I’ve updated my older post but not sure if that’s been seen / notified
We have 2 new Linux tentacles that are consistently losing connection to the server. It’s multiple times per day and we cannot currently make reliable deployments without a number of failures and then babysitting the targets. Not what we need in our “automated” deployments.
Logs (as per the last few posts on that linked topic) show the target closing it’s connection and then never waking back up. The server tries to ping it and we receive connection timeouts on the server logs.
Connectivity checks from Infrastructure tab timeout and deployments fail.
Only thing that seems to fix it is a manual service restart.
We can’t run the watchdog because that doesn’t run on Linux.
Both our Ubuntu targets are 20.04 and set to Listening Tentacles.

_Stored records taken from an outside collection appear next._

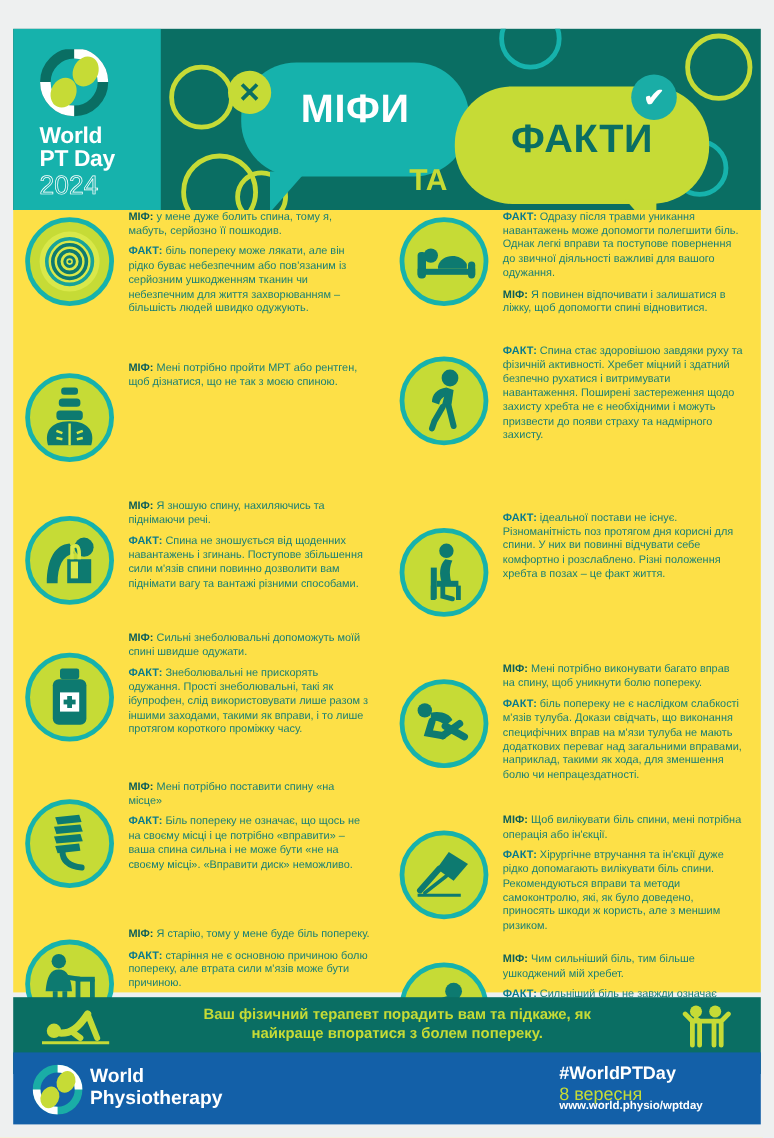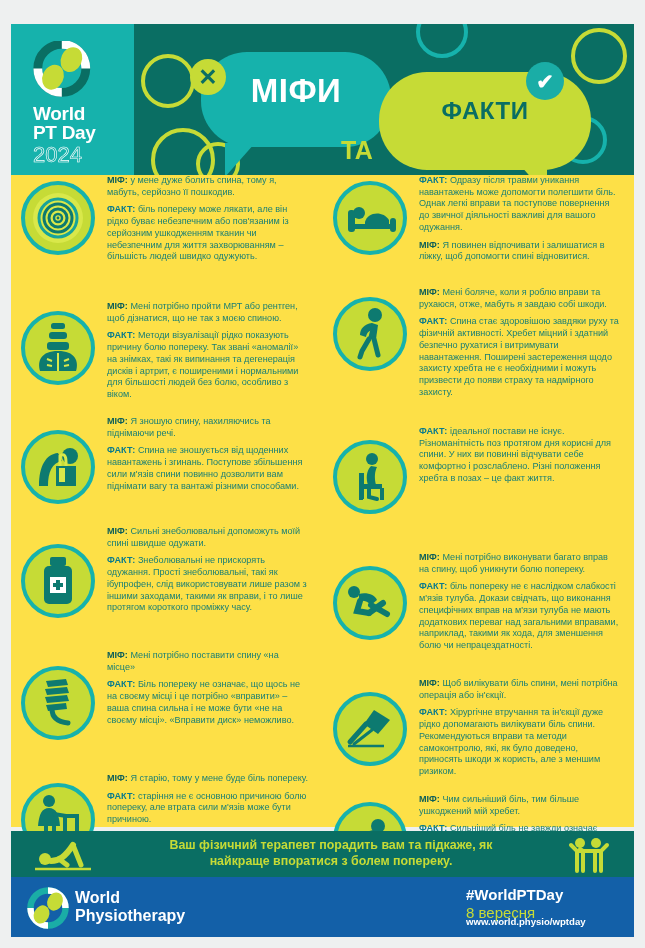--- a/index.html
+++ b/index.html
@@ -59,21 +59,21 @@
     position:absolute; left:190px; top:48px; width:190px;
     text-align:center; color:#fff; font-size:33px; font-weight:bold;
     letter-spacing:0.5px;
   }
   .lbl-ta {
     position:absolute; left:330px; top:112px; color:#c6db36;
     font-size:25px; font-weight:bold;
   }
   .lbl-fakty {
     position:absolute; left:368px; top:73px; width:212px;
-    text-align:center; color:#0a6e63; font-size:24px; font-weight:bold;
+    text-align:center; color:#0a6e63; font-size:33px; font-weight:bold;
     letter-spacing:0.5px;
   }
   .badge-x {
     position:absolute; left:179px; top:35px; width:36px; height:36px;
     border-radius:50%; background:#c6db36;
     display:flex; align-items:center; justify-content:center;
     color:#0a6e63; font-size:23px; font-weight:bold; line-height:1;
   }
   .badge-check {
     position:absolute; left:515px; top:38px; width:38px; height:38px;
@@ -195,21 +195,20 @@
             <rect x="18" y="2" width="14" height="6" rx="2.5" fill="#0d7a70"></rect>
             <rect x="16" y="11" width="18" height="7" rx="3" fill="#0d7a70"></rect>
             <rect x="14" y="21" width="22" height="8" rx="3" fill="#0d7a70"></rect>
             <path d="M25 30 C8 30 4 40 7 50 L43 50 C46 40 42 30 25 30 Z" fill="#0d7a70"></path>
             <path d="M25 32 L25 50" stroke="#d9e84a" stroke-width="2"></path>
             <path d="M14 38 L19 40 M14 44 L19 45 M36 38 L31 40 M36 44 L31 45" stroke="#d9e84a" stroke-width="2"></path>
           </svg>
         </div>
         <div class="txt">
           <div class="ln myth"><span class="k">МІФ:</span> <span>Мені потрібно пройти МРТ або рентген, щоб дізнатися, що не так з моєю спиною.</span></div>
-          <div class="ln fact"><span class="k">ФАКТ:</span> <span>Методи візуалізації рідко показують причину болю попереку. Так звані «аномалії» на знімках, такі як випинання та дегенерація дисків і артрит, є поширеними і нормальними для більшості людей без болю, особливо з віком.</span></div>
         </div>
       </div>
 
       <div class="item" style="height:108px;">
         <div class="icon-wrap" style="top:14px;">
           <svg width="52" height="50" viewBox="0 0 52 50">
             <circle cx="38" cy="14" r="8" fill="#0d7a70"></circle>
             <path d="M7 44 C7 24 14 12 26 11 L30 19 C20 21 16 30 16 44 Z" fill="#0d7a70"></path>
             <rect x="24" y="24" width="20" height="20" fill="#0d7a70"></rect>
             <path d="M28 24 L28 14 Q34 10 34 20 L34 24" fill="none" stroke="#d9e84a" stroke-width="3"></path>
@@ -300,21 +299,20 @@
         <div class="icon-wrap" style="top:10px;">
           <svg width="44" height="54" viewBox="0 0 44 54">
             <circle cx="27" cy="8" r="7" fill="#0d7a70"></circle>
             <path d="M24 16 C16 17 12 22 12 28 L18 30 C19 25 22 23 25 23 Z" fill="#0d7a70"></path>
             <path d="M24 16 L30 18 L28 32 L20 32 Z" fill="#0d7a70"></path>
             <path d="M26 32 L30 48" stroke="#0d7a70" stroke-width="5" stroke-linecap="round"></path>
             <path d="M21 32 L14 44 L12 50" stroke="#0d7a70" stroke-width="5" stroke-linecap="round" fill="none"></path>
           </svg>
         </div>
         <div class="txt">
-          <div class="ln myth"><span class="k">МІФ:</span> <span>Мені боляче, коли я роблю вправи та рухаюся, отже, мабуть я завдаю собі шкоди.</span></div>
           <div class="ln fact"><span class="k">ФАКТ:</span> <span>Спина стає здоровішою завдяки руху та фізичній активності. Хребет міцний і здатний безпечно рухатися і витримувати навантаження. Поширені застереження щодо захисту хребта не є необхідними і можуть призвести до появи страху та надмірного захисту.</span></div>
         </div>
       </div>
 
       <div class="item" style="height:124px;">
         <div class="icon-wrap" style="top:14px;">
           <svg width="46" height="52" viewBox="0 0 46 52">
             <circle cx="25" cy="8" r="6" fill="#0d7a70"></circle>
             <path d="M24 15 C19 20 19 28 21 34 L29 34 C27 26 28 20 30 16 Z" fill="#0d7a70"></path>
             <rect x="17" y="33" width="18" height="5" fill="#0d7a70"></rect>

Doesn’t seem to be a network issue in the first instance as they work fine once restarted.
2020-09-18 08:22:26.4756 441388 15 TRACE listen://[::]:10933/ 15 No messages received from client for timeout period. Connection closed and will be re-opened when required
Port was still listening
tcp6 0 0 :::10933 :::* LISTEN
9:31am I ran a manual Health Check. This failed. Server log showed:
September 18th 2020 09:31:34
Info
Opening a new connection to https://5-102-175-149.deploy.schemeswriter.co.uk:10933/
September 18th 2020 09:32:34
Error
The client was unable to establish the initial connection within the timeout 00:01:00. Retrying in 1.0 seconds.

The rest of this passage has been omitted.